* **WORK REQUIRED**
Reproduce each line from the first in the data through the line that contains "[519,332,548,344] usb ->" exactly; give nothing else.

* **SOURCE DATA**
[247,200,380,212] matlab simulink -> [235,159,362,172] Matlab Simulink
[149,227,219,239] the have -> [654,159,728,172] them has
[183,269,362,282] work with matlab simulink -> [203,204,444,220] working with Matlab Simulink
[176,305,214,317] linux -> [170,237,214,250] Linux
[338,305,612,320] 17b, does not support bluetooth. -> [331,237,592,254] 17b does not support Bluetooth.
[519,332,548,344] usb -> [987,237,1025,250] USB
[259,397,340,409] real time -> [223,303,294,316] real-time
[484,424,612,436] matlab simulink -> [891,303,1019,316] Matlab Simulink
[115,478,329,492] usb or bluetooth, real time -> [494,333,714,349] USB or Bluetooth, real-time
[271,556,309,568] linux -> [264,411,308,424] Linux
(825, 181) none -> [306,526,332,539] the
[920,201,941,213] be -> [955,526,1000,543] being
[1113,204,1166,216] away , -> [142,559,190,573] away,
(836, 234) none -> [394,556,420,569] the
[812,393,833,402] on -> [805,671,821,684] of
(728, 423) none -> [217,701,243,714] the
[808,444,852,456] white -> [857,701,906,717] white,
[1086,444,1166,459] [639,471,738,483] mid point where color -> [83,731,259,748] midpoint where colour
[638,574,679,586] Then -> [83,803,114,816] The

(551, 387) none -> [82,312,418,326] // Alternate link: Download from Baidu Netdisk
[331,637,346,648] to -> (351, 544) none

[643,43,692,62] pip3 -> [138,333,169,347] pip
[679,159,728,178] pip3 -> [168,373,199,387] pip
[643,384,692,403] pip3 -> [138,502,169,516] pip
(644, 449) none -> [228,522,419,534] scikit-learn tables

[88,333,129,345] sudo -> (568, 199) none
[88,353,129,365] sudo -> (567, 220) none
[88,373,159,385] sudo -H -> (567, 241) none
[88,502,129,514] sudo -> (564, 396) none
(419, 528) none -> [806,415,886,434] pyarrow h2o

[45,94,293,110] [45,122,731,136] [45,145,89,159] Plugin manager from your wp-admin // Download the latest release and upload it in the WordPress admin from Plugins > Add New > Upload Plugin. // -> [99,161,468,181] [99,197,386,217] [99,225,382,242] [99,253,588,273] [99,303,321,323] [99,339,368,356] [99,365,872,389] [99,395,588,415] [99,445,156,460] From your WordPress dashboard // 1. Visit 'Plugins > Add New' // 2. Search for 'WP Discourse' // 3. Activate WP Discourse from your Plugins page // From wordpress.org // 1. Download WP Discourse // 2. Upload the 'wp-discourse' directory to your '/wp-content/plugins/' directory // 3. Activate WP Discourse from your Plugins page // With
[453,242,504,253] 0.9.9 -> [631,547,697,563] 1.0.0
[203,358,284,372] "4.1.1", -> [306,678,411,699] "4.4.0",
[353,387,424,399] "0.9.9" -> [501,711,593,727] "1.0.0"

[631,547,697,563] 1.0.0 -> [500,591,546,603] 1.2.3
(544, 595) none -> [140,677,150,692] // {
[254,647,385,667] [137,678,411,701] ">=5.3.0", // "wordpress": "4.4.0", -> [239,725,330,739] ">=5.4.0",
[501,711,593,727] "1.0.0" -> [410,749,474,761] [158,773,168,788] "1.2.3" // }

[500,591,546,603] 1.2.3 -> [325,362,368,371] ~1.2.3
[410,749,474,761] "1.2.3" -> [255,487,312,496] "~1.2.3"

* **RESPONSE AREA**
[247,200,380,212] matlab simulink -> [235,159,362,172] Matlab Simulink
[149,227,219,239] the have -> [654,159,728,172] them has
[183,269,362,282] work with matlab simulink -> [203,204,444,220] working with Matlab Simulink
[176,305,214,317] linux -> [170,237,214,250] Linux
[338,305,612,320] 17b, does not support bluetooth. -> [331,237,592,254] 17b does not support Bluetooth.
[519,332,548,344] usb -> [987,237,1025,250] USB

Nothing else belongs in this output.